I am buying June options and selling May options as a calendar spread. I bought June 105 calls and sold May 105 calls, June 100 calls and sold May 100 calls, June 95 puts and sold May 95 puts, all as calendar spreads. The natural price for the call spreads was $2.00 and for the puts, $1.70 (you should be able to pay a little less than the natural prices).
In one month, when the May options expire (on the 16th), if any of those three strike prices are at the money (i.e., the stock price is very near one of the strike prices), the May option will expire nearly worthless and the June option should be worth $6.35 (based on the current value of an at-the-money option with four weeks of remaining life). That means if I could get back more than I paid for all three spreads today by selling a single spread a month from now. Whatever I got from selling the other two spreads would be pure profit.
If the stock ends up on May 16th being $5 away from one of my 3 strike prices, based on today’s values, the spread could be sold for $4.45, or more than double what I paid for any of the spreads I bought. If the stock is $10 away from a strike price, it could be sold for $3.05 based on today’s prices. That is 50% more than I paid for any of the spreads.

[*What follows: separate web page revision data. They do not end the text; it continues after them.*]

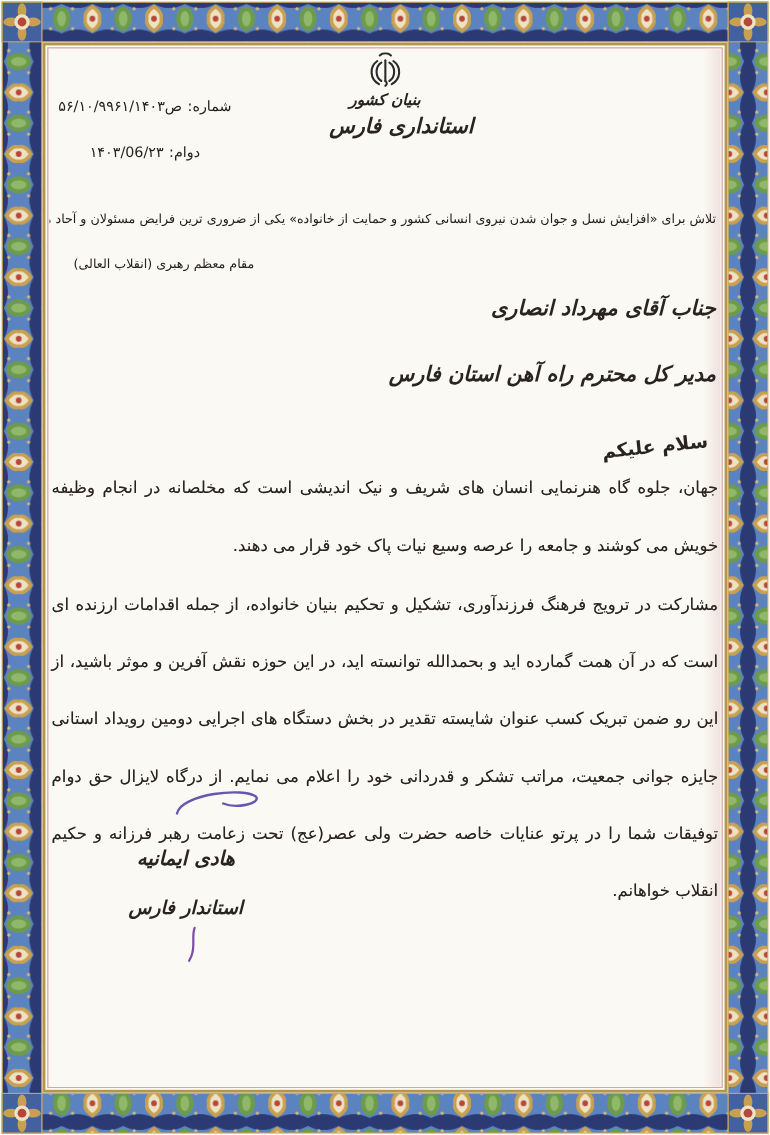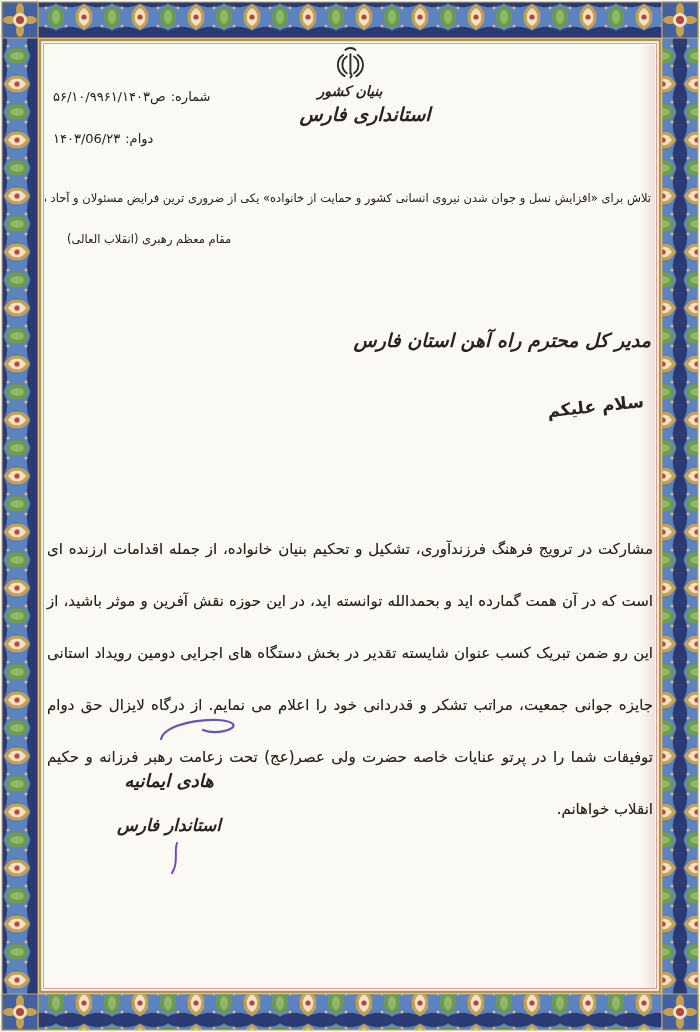"شماره:ص۵۶/۱۰/۹۹۶۱/۱۴۰۳" .meta { text-align: left -> center }
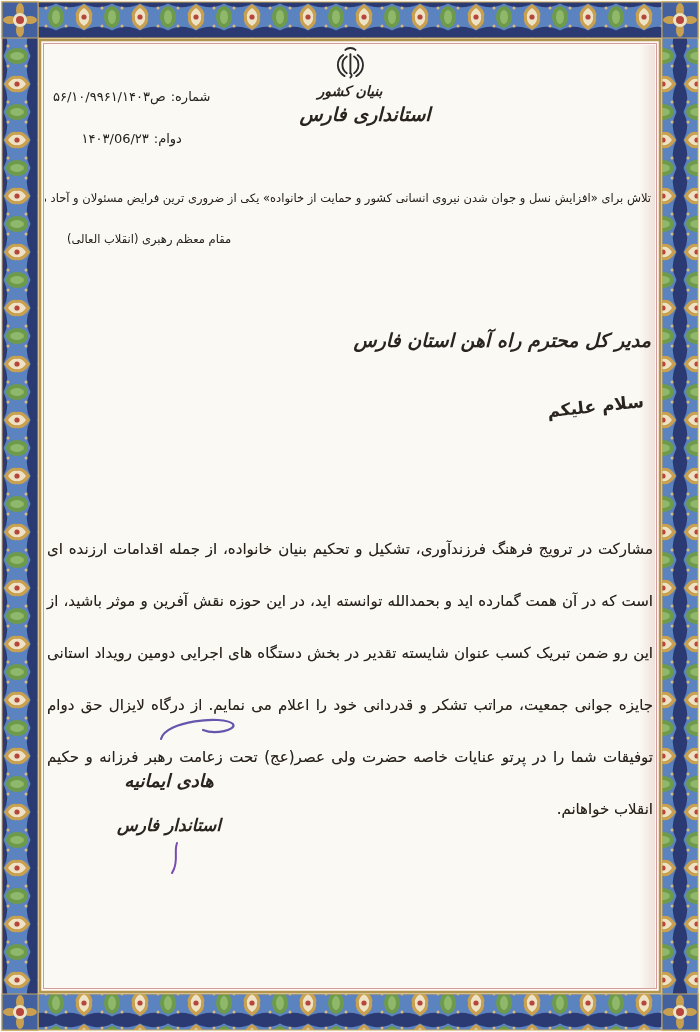"جناب آقای مهرداد انصاری" div.recipient-name { html: none -> <div>جناب آقای مهرداد انصاری</div> }
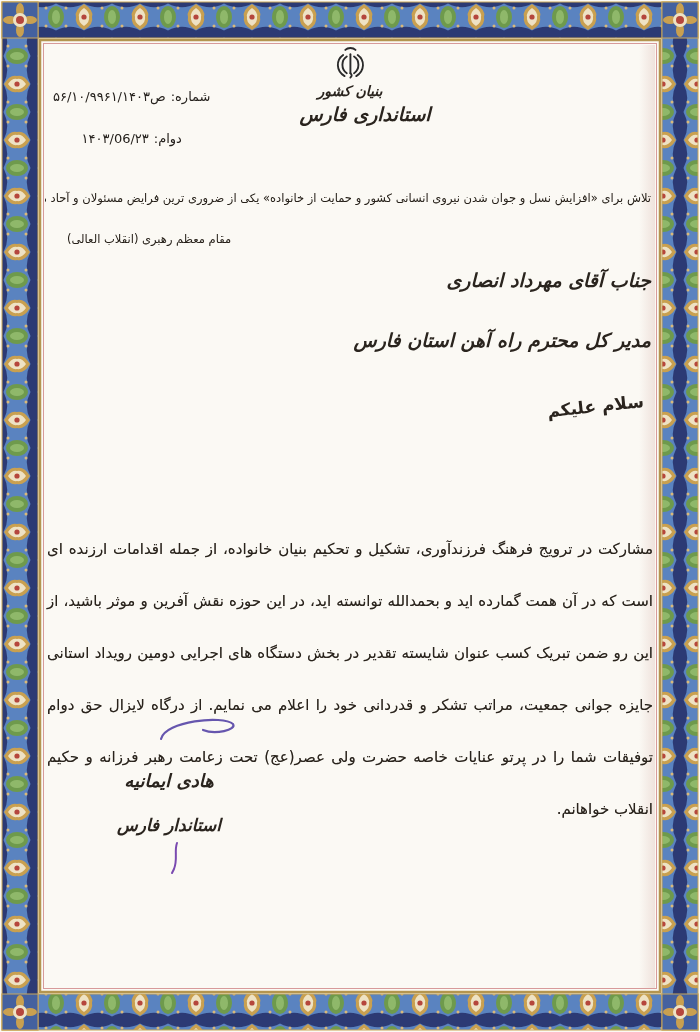"جهان، جلوه گاه هنرنمایی انسان" div.bodytext { html: none -> <div>جهان، جلوه گاه هنرنمایی انسان های شریف و نیک اندیشی است که مخلصانه در انجام وظیفه خویش می کوشند و جامعه را عرصه وسیع نیات پاک خود قرار می دهند.</div> }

However, the company announces earnings on May 7th. Because of the uncertainty surrounding that event, option prices are much higher now than they will be after the announcement. IV for the June options is 55 right now, and it is only 44 for weekly options that expire before the announcement. If we assume that IV for the June options will fall by 11 after the announcement, this is what the risk profile graph looks like:
This graph has numbers for 5 calendar spreads at each of the 3 strikes, with a total investment of about $4800. If the stock ends up flat or up to $7 higher than it is right now, there would be about a 60% gain from the spreads. If it falls by $10 (an unlikely event, in my opinion), a loss of about $400 would result. Although the graph does not show it, the upside break-even is $15 higher than the current price. It shows that above $113, losses would result.
Many stocks move higher in the few days before an announcement in anticipation of good results, a good reason I like to have a little more coverage on the upside (if you are more bullish, you would buy more spreads at higher strike prices, and if your were bearish on the company or the market, you would buy more spreads at lower strike prices).
One nice thing about calendar spreads is that the options you buy have a longer life span than those you are selling, so their value will always be higher, no matter how far from the stock price they might be. You can never lose all of your money with a calendar spread, unlike who might happen in a vertical spread or short iron condor, two popular option spreads.
If the stock moves dramatically either way between now and announcement day, I would add another calendar in the direction the stock has moved (at the 115 strike if it moves higher, or the 90 strike if it moves lower). That move would give me a wider break-even range than presently exists.
I will report back to you on how these spreads turn out in four weeks.